**INFORMATION SHOWN:**
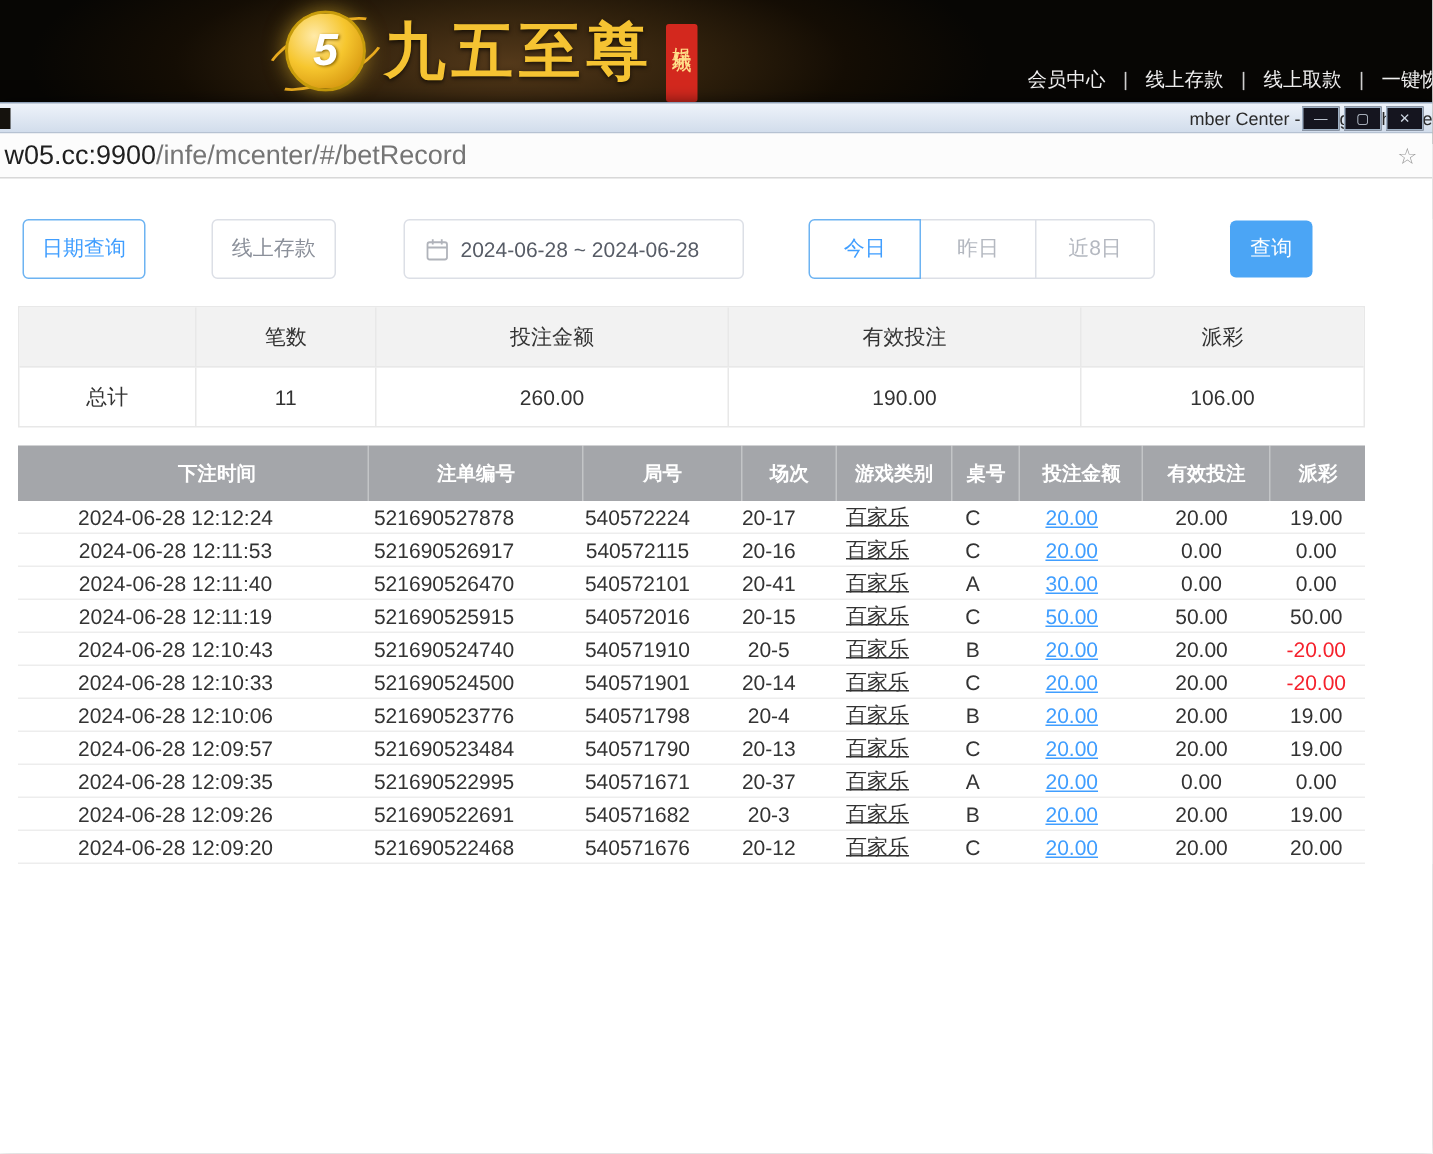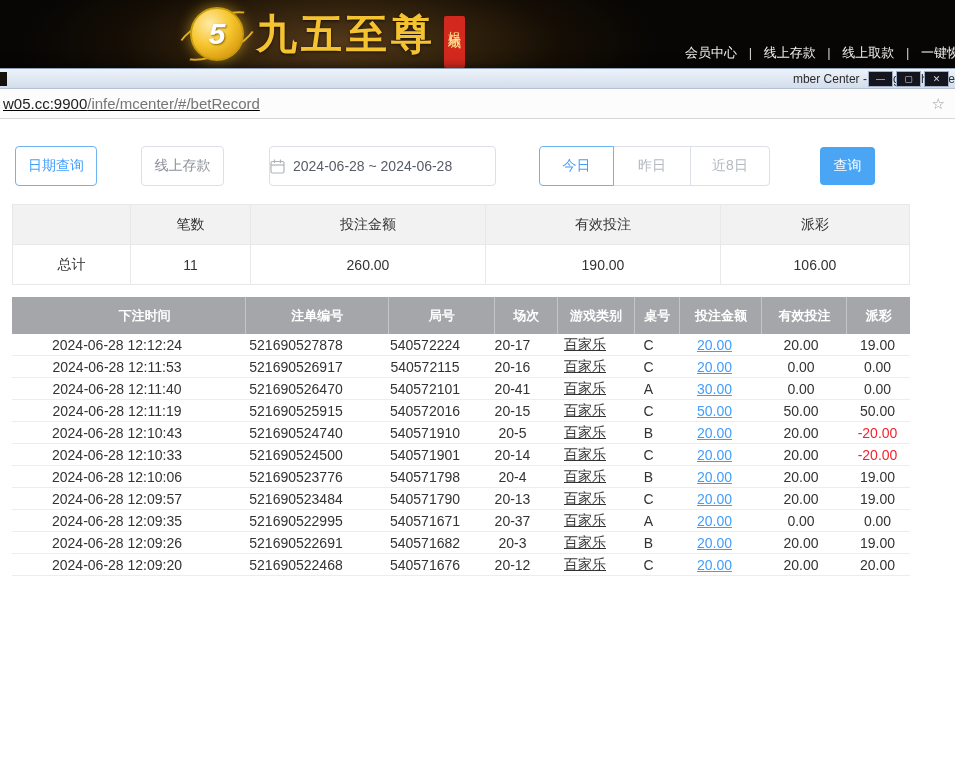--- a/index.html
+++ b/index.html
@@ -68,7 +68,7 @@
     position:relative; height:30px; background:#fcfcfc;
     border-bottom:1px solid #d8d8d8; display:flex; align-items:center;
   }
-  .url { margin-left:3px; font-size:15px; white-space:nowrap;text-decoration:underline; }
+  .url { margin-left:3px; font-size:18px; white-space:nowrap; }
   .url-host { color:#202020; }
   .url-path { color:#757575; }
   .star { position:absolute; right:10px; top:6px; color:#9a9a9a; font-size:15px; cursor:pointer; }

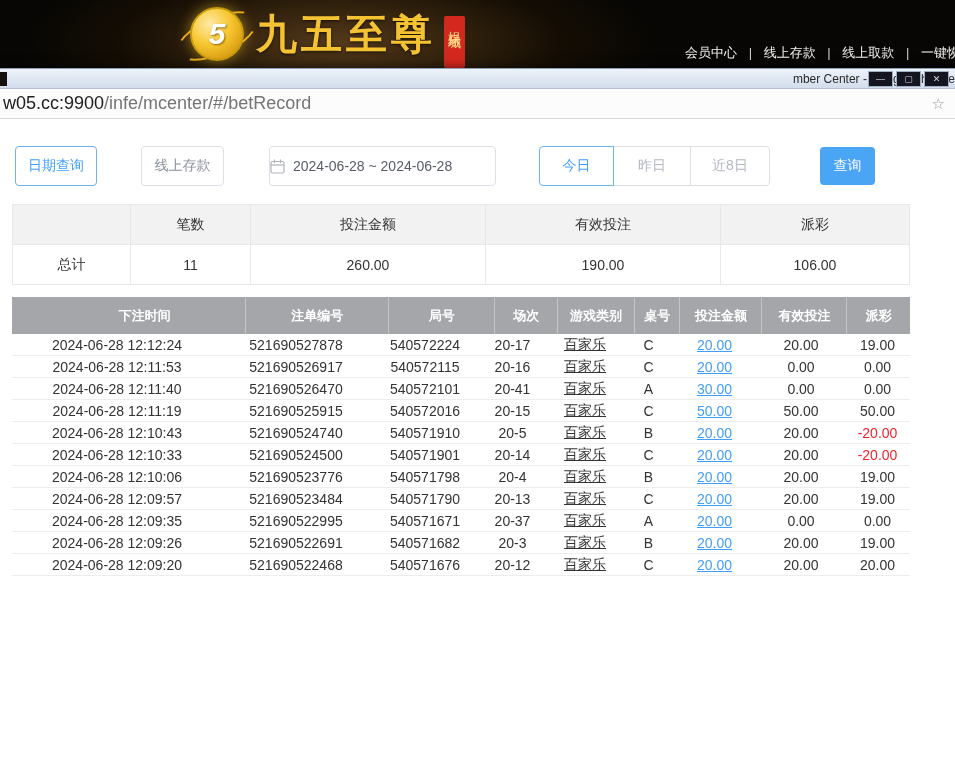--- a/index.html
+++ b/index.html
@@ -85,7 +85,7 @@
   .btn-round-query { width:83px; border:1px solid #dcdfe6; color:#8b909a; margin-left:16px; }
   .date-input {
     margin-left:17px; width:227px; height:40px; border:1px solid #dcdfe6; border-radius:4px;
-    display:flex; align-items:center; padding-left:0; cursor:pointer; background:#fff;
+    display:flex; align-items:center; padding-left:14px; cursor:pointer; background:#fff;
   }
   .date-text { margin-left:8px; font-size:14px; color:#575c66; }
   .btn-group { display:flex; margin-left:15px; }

**EXERCISE DETAILS:** Leave out any pictures, please, and quote only the lines from the top of the data through the line that contains "margin-left:8px; font-size:14px; color:#575c66;".

**RESULT FOR THIS TASK:**
--- a/index.html
+++ b/index.html
@@ -68,7 +68,7 @@
     position:relative; height:30px; background:#fcfcfc;
     border-bottom:1px solid #d8d8d8; display:flex; align-items:center;
   }
-  .url { margin-left:3px; font-size:15px; white-space:nowrap;text-decoration:underline; }
+  .url { margin-left:3px; font-size:18px; white-space:nowrap; }
   .url-host { color:#202020; }
   .url-path { color:#757575; }
   .star { position:absolute; right:10px; top:6px; color:#9a9a9a; font-size:15px; cursor:pointer; }

--- a/index.html
+++ b/index.html
@@ -85,7 +85,7 @@
   .btn-round-query { width:83px; border:1px solid #dcdfe6; color:#8b909a; margin-left:16px; }
   .date-input {
     margin-left:17px; width:227px; height:40px; border:1px solid #dcdfe6; border-radius:4px;
-    display:flex; align-items:center; padding-left:0; cursor:pointer; background:#fff;
+    display:flex; align-items:center; padding-left:14px; cursor:pointer; background:#fff;
   }
   .date-text { margin-left:8px; font-size:14px; color:#575c66; }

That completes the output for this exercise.